A transportation planning firm has a plan to rethink the way major public transit hubs can work together to alleviate congestion at Penn Station — and they’re looking to Queens as being part of the solution.
Gov. Andrew Cuomo announced last year a plan to revamp Penn Station and also route Amtrak and LIRR trains to the neighboring Moynihan Station, which would become a major train hall that would include retail.
But ReThink Studio argues that by adding to that plan and creating a hub at Sunnyside Yards — where all 26 commuter rail lines would converge —passengers would have much easier access to the city.
In this plan, titled ReThink NYC, a 280-acre Queens version of Central Park would also be constructed in Sunnyside alongside a new Madison Square Garden, the group first told Crain’s New York. ReThink Studio also envisions a light rail linking Queens and Brooklyn, similar to the BQX proposed by Mayor Bill de Blasio.
The plan hinges on the creation of a trunk line, which would convert “New York’s disparate regional rail networks into a unified through-running system modeled on Paris’s RER network,” according to the group’s website.
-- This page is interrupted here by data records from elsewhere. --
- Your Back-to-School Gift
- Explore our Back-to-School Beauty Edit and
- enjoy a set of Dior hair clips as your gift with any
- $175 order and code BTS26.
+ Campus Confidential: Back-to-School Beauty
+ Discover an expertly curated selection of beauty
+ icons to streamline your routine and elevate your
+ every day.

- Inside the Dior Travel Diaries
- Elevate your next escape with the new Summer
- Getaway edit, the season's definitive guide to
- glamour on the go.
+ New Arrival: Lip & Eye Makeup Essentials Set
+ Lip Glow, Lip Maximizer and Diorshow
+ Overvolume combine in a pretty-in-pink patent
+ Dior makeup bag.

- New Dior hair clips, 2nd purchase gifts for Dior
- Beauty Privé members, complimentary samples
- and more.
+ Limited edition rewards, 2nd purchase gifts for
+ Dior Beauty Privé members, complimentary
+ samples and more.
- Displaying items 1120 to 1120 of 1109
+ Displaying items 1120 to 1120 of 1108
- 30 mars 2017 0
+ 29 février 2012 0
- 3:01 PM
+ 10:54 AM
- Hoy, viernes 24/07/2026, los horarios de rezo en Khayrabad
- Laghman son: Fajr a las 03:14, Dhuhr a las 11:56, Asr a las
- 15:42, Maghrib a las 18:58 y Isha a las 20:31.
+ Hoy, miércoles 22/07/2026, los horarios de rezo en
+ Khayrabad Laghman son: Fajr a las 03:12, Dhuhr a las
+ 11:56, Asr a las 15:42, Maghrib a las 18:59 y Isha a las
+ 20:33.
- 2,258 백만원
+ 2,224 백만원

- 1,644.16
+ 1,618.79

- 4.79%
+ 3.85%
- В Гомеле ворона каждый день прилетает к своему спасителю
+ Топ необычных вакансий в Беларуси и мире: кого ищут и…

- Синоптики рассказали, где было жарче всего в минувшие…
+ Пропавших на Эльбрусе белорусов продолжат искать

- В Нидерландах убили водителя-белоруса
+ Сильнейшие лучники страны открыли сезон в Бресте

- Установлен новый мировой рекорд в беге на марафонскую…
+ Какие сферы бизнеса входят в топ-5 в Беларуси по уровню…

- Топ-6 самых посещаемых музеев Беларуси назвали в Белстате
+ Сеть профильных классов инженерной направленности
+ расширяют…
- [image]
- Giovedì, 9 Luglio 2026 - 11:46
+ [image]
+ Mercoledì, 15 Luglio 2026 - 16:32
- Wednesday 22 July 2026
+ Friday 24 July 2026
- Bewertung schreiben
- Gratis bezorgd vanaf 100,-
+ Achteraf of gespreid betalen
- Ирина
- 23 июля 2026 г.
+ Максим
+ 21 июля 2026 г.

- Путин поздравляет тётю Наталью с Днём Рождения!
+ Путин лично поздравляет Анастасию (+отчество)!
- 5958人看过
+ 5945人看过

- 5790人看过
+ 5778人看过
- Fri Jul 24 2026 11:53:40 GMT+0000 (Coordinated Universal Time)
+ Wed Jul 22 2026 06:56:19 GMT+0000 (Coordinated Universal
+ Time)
The trunk line would connect New York City’s four major land masses, which include Manhattan, New Jersey, Long Island and the Bronx. It aims to link the disconnected lines – Metro-North’s Hudson and Harlem Lines and New Jersey Transit’s Bergen County Lines – to the Northeast Corridor at Port Morris in the Bronx and Secaucus, N.J.
Two tracks would be added between Sunnyside and Port Morris and with the two planned Amtrak tracks between Newark and Penn Station, a four track trunk line would connect Secaucus, Penn Station, Sunnyside and Port Morris.
The planners argue that Penn Station currently operates as three stations in one: a terminal for Long Island Railroad from the east, a terminal for NJ Transit from the west, and a through-station for Amtrak. They would propose moving the station’s terminal functions to Port Morris and Secaucus and making all of Penn Station a through-running station.
Penn Station’s platforms would be widened and passengers would be able to load and unload on both sides of the train. The addition of Moynihan Station would “bring four bi-directional escalators to the platform at each access point, alleviating the bottleneck to get on and off tracks that currently plagues the station.”
The Port Morris station would be built at the southern tip of the Bronx where passengers will be able to transfer between the Harlem and Hudson lines and a Second Avenue Subway extension. Passengers could also travel to LaGuardia Airport via a proposed air train in the group’s ReThinkLGA plan.
The airport would be extended to Riker’s Island, which may be closed by the city in 10 years, and the 7 train extension would make it easier for people to travel to the airport by public transportation instead of by cars.
Under the plan, the Port Morris station would replace Sunnyside Yards as a holding station for the trains. It would fit more than 114 trains.
In Secaucus, the Gateway Project, which is already underway, will construct two new rail tunnels under the Hudson River while the existing 106-year-old tunnels are repaired. Plans also call for the construction of an annex to Penn Station, a loop in Secaucus to connect Bergen County rail lines with the Northeast Corridor and an additional Portal bridge. Port Authority also proposed a new bus terminal there.
The Rethink NYC plan would also create an extension of PATH and the 7 train.
The plan would spur development of office space and housing in Queens and the Bronx, the group argues. Mayor Bill de Blasio announced a different plan for Sunnyside Yards. At $19 billion, the plan calls for the decking of the railyard and the construction of up to 24,000 housing units to fulfill the mayor’s goal of more affordable housing in the city.